The correct response is that you should switch, and the fact that this is a counterintuitive decision makes The Monty Hall Problem so famous. Two solutions to this problem are presented in Dr. Crack's book: one of them is simple deduction, and the other one is formal and involves the Bayes' theorem. The solutions can be found elsewhere. The key to the intuitive solution is that you should figure out the the probability that your initial pick is an empty door. Also, there is a graphical solution that I have found online and that I like a lot:
image source: http://math.ucr.edu/~jdp/Monty_Hall/Monty_Hall.html
You might wonder, if there is a derivation to this problem where switching does now yield better odds of winning. Well, there is. In Dr. Crack book, a derivation is proposed when an empty door is revealed to you not by Monty Hall but a random someone from the audience. So, in this case, if they, as Monty Hall, have prior knowledge on distribution behind the doors, you should switch, too. However, when they randomly open a door and it turns out to be empty by chance, you have the probability of 50 percent of winning by switching, and the same probability of winning by not doing so. So, you are indifferent. Therefore, the the most important thing here is whether the person who opens the door knows how the prizes are distributed or not.
This is an all Bayesian problem. :-)
The Monty Hall problem reminds me a lot of a book that I used to love a s a child.

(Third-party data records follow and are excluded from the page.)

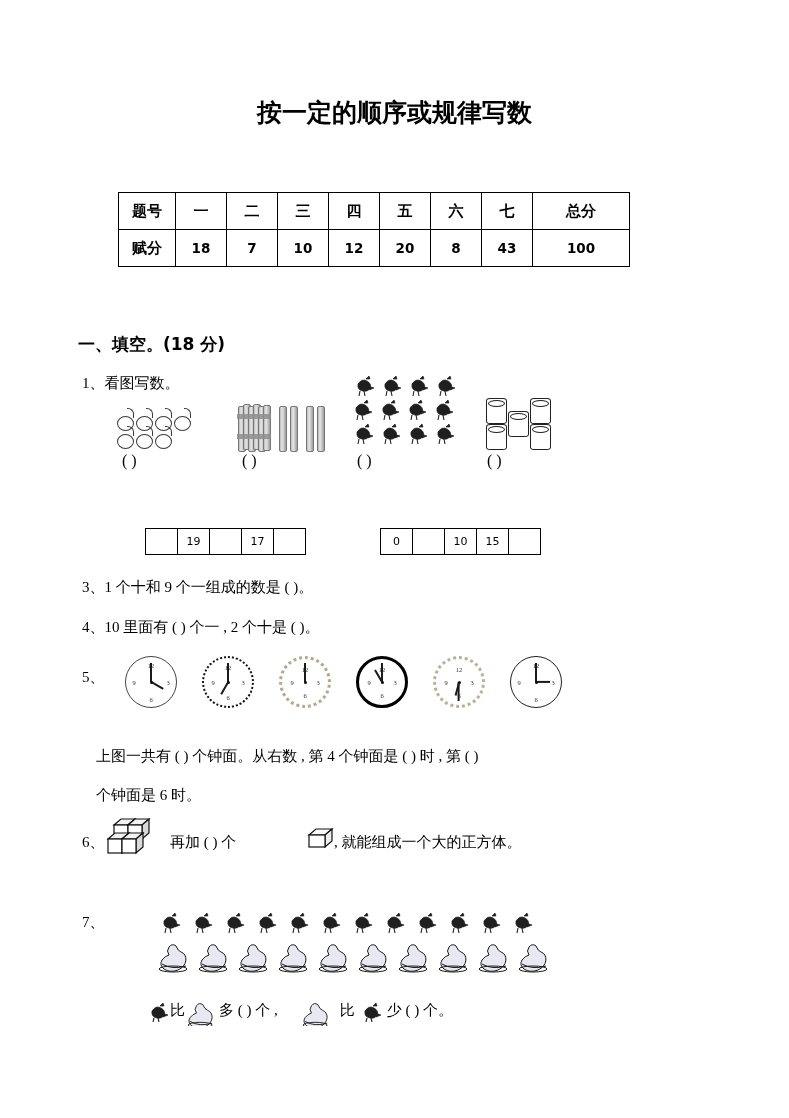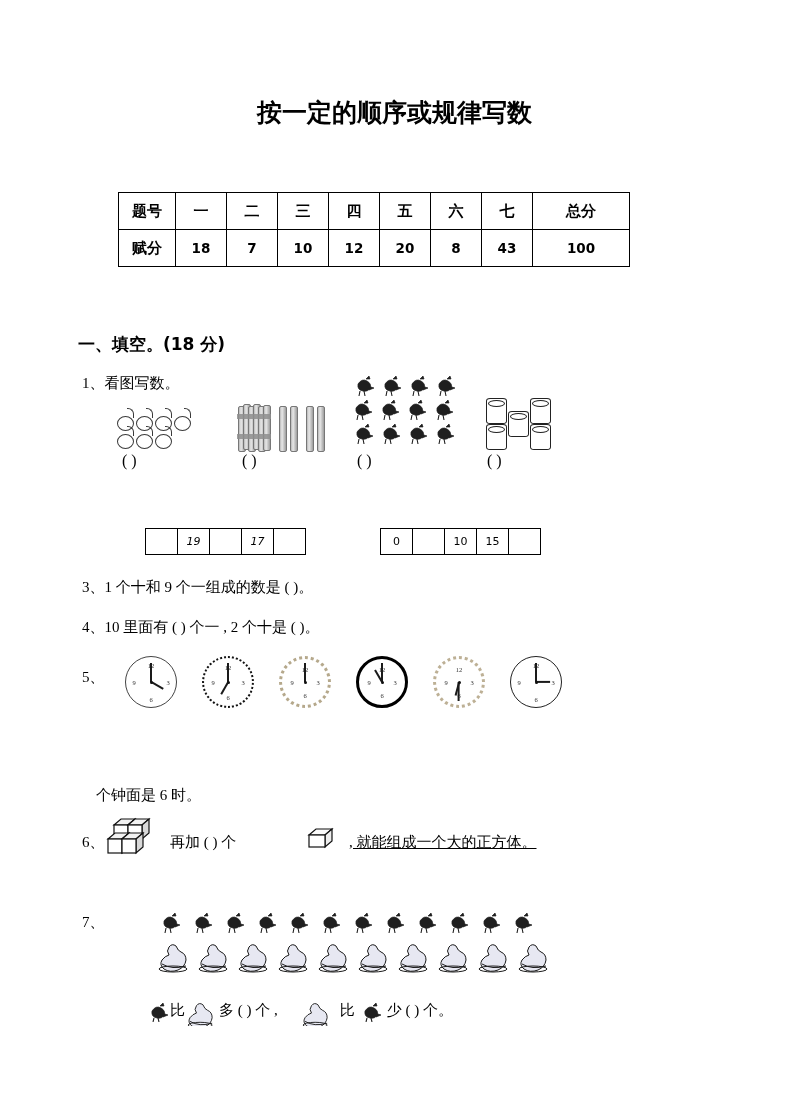--- a/index.html
+++ b/index.html
@@ -368,7 +368,7 @@
   <div class="pic-paren" style="left:487px; top:452px;">(          )</div>
 
 
-  <table class="seq" style="left:145px; top:528px;font-style:italic;">
+  <table class="seq" style="left:145px; top:528px;">
     <tbody>
         <tr>
       <td></td>

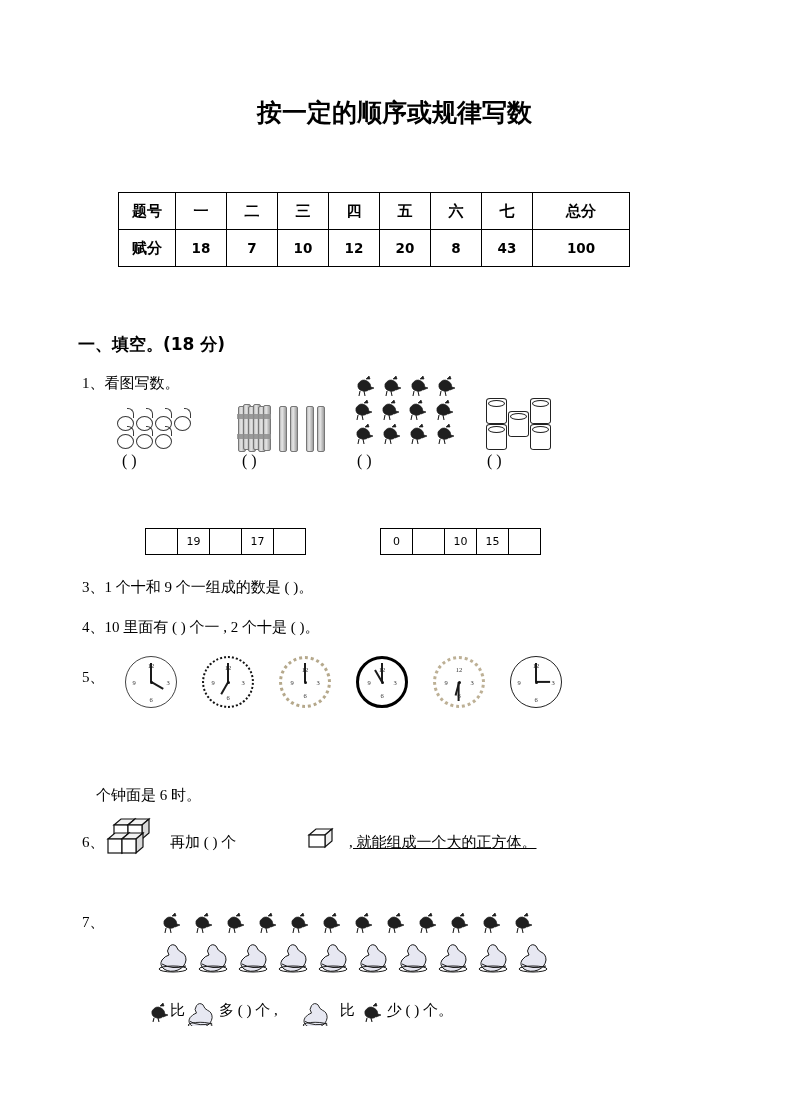--- a/index.html
+++ b/index.html
@@ -462,6 +462,7 @@
     <span class="pin"></span>
   </div>
 
+  <div class="qline" style="left:96px; top:747px;">上图一共有 (        ) 个钟面。从右数 , 第 4 个钟面是 (        ) 时 , 第 (        )</div>
   <div class="qline" style="left:96px; top:786px;">个钟面是 6 时。</div>
 
   <div class="qline" style="left:82px; top:833px;">6、</div>

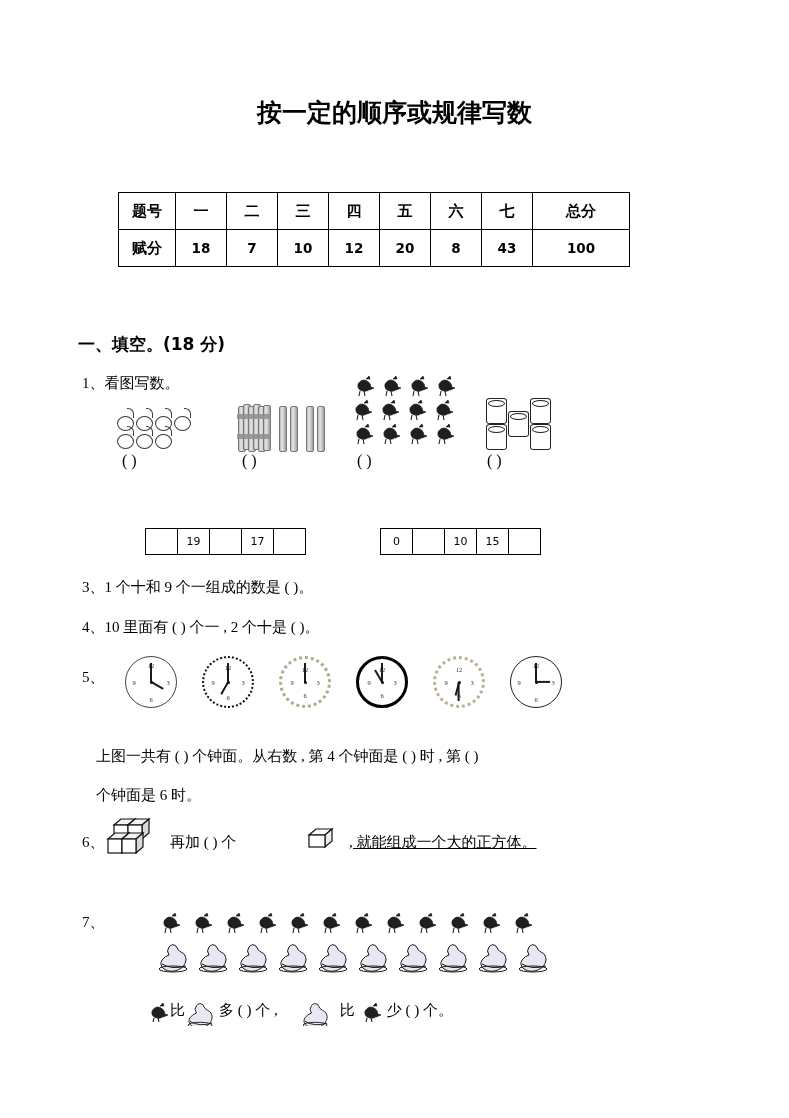--- a/index.html
+++ b/index.html
@@ -502,7 +502,7 @@
     </svg>
   </div>
 
-  <div class="qline" style="left:349px; top:833px;text-decoration:underline;">, 就能组成一个大的正方体。</div>
+  <div class="qline" style="left:334px; top:833px;">, 就能组成一个大的正方体。</div>
 
   <div class="qline" style="left:82px; top:913px;">7、</div>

Raymond Smullyan's "The Lady or the Tiger" contains a whole set of logical puzzles of a similar kind, together with other interesting brainteasers. However, I remember that when I was ten, "the-princess-or-the-tiger" part of the book (the one that actually narrates the stories of prisoners thrown into a quest of life-or-death) seemed totally engrossing to me.

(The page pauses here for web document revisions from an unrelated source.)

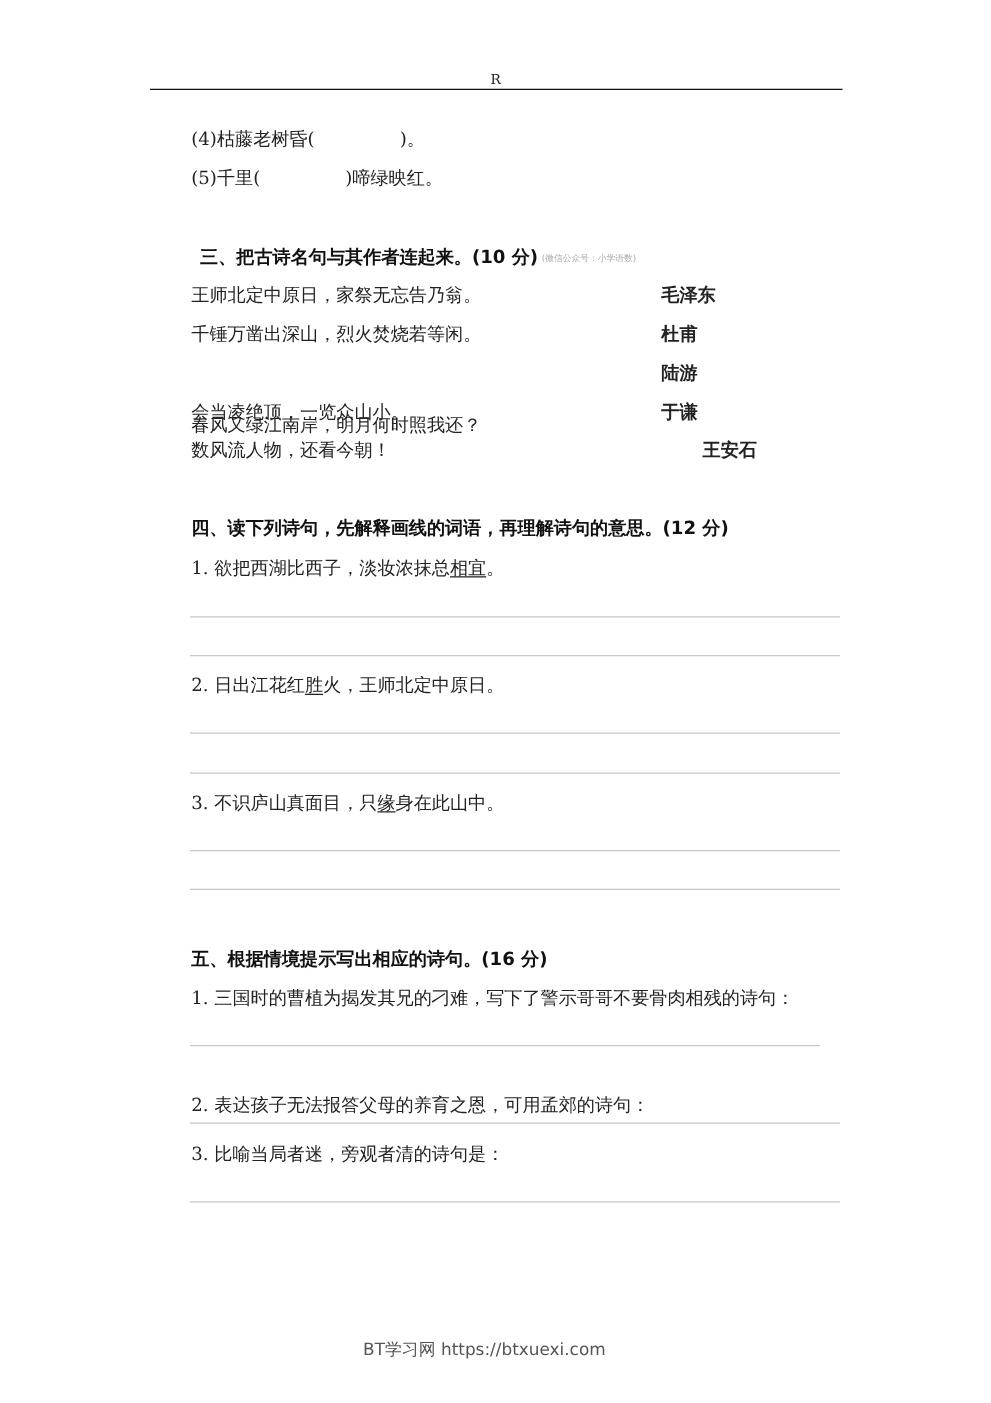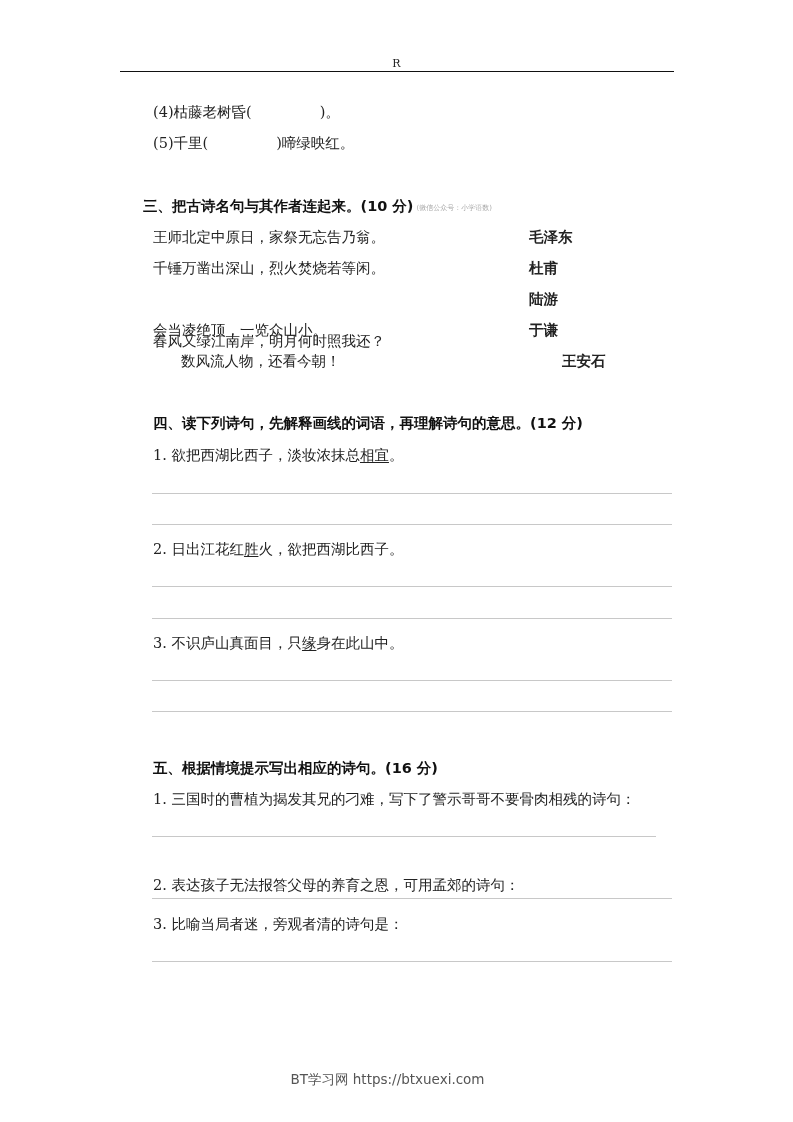--- a/index.html
+++ b/index.html
@@ -30,7 +30,7 @@
   <span>(5)千里(</span><span style="display:inline-block;width:68px;"></span><span>)啼绿映红。</span>
 </div>
 
-<div class="abs heading" style="left:143px; top:197px;">
+<div class="abs heading" style="left:160px; top:197px;">
   <span>三、把古诗名句与其作者连起来。(10 分)</span><span class="note">(微信公众号：小学语数)</span>
 </div>
 

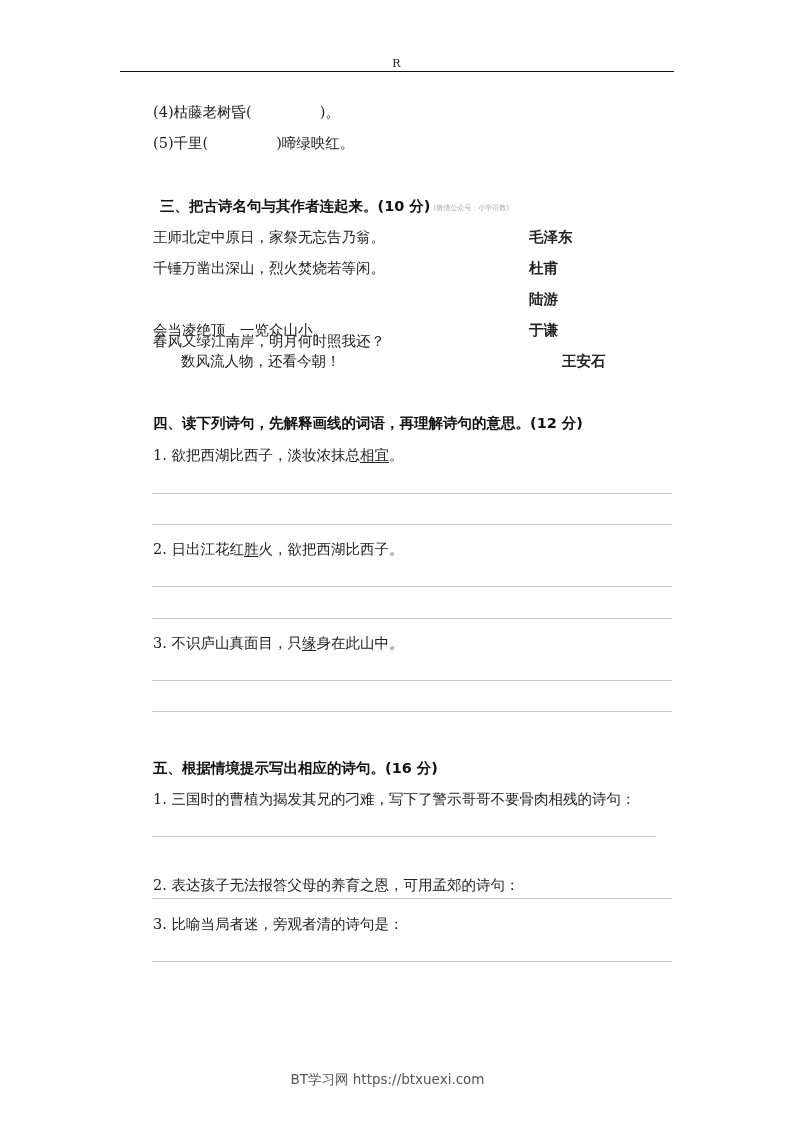--- a/index.html
+++ b/index.html
@@ -38,7 +38,7 @@
 <div class="abs line" style="left:153px; top:259px;">千锤万凿出深山，烈火焚烧若等闲。</div>
 <div class="abs line" style="left:153px; top:290px;margin-top:42px;">春风又绿江南岸，明月何时照我还？</div>
 <div class="abs line" style="left:153px; top:321px;">会当凌绝顶，一览众山小。</div>
-<div class="abs line" style="left:153px; top:352px;margin-left:28px;">数风流人物，还看今朝！</div>
+<div class="abs line" style="left:153px; top:352px;">数风流人物，还看今朝！</div>
 
 <div class="abs author" style="left:529px; top:228px;">毛泽东</div>
 <div class="abs author" style="left:529px; top:259px;">杜甫</div>

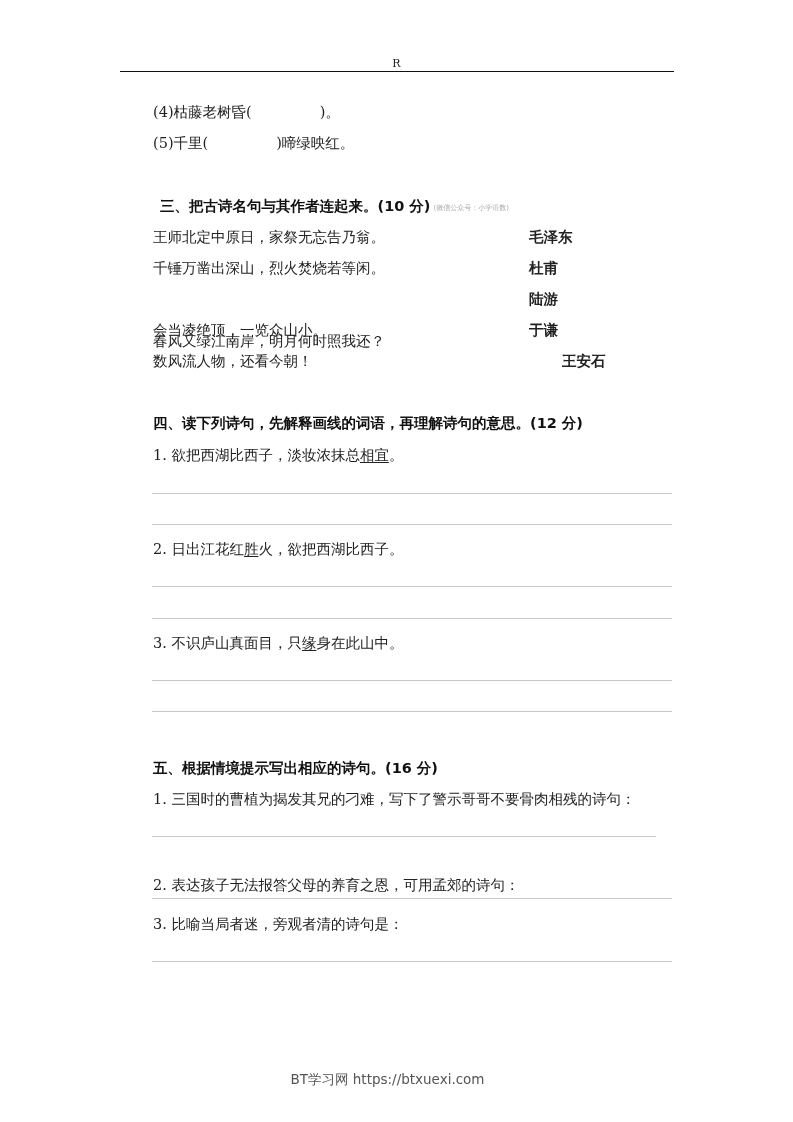--- a/index.html
+++ b/index.html
@@ -55,7 +55,7 @@
 <div class="abs answer-line" style="left:152px; width:520px; top:524px;"></div>
 
 <div class="abs line" style="left:153px; top:540px;">
-  <span>2. 日出江花红</span><span class="u">胜</span><span>火，欲把西湖比西子。</span>
+  <span>2. 日出江花红</span><span class="u">胜</span><span>火，王师北定中原日。</span>
 </div>
 <div class="abs answer-line" style="left:152px; width:520px; top:586px;"></div>
 <div class="abs answer-line" style="left:152px; width:520px; top:618px;"></div>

The Smullyan's approach to the Monty Hall show is not probabilistic rather than logical. You have a set of trials (hello, clinical researchers!), each subsequent harder than the previous one, in each of which a prisoner has to pick a door. The door can either have a princess behind it (it is noteworthy to mention that this is a lucky outcome), a tiger, and, in some trials, an empty room. Moreover, there are shields to these doors that inform about what is behind them. They either tell the truth or not - depending on what/who is inside. Sometimes, they can even not be attached to the doors at all! Anyway, you can get away with the information you have each time, and at each trial save your life, happily resolving the puzzle and marrying a princess. If you were the ninth prisoner, your fate would look like that:
I have encountered this picture on the internets, if you wonder what some other trials look like, try the Amazon sample of the book.
Doors is quite a popular topic for brainteasers, and you can find various problems in books, folklore and the internets - like this one, for instance. Doors can be seen as an allegory for real-life decision processes, and the difference between stochastic and logical approaches to the doors problem is that the first handles situations of total randomness, while the other one is deterministic, indicating that there is a "correct" solution, and you only have to be smart enough to find it. I believe that people, when not knowing in which situation they are, prefer to believe that they are the deterministic one. When no unambiguous indicators are given, people tend to look for "sings". And I probably do so myself, too, despite that I have been specifically trained to estimate the odds of any outcome. We are all optimists.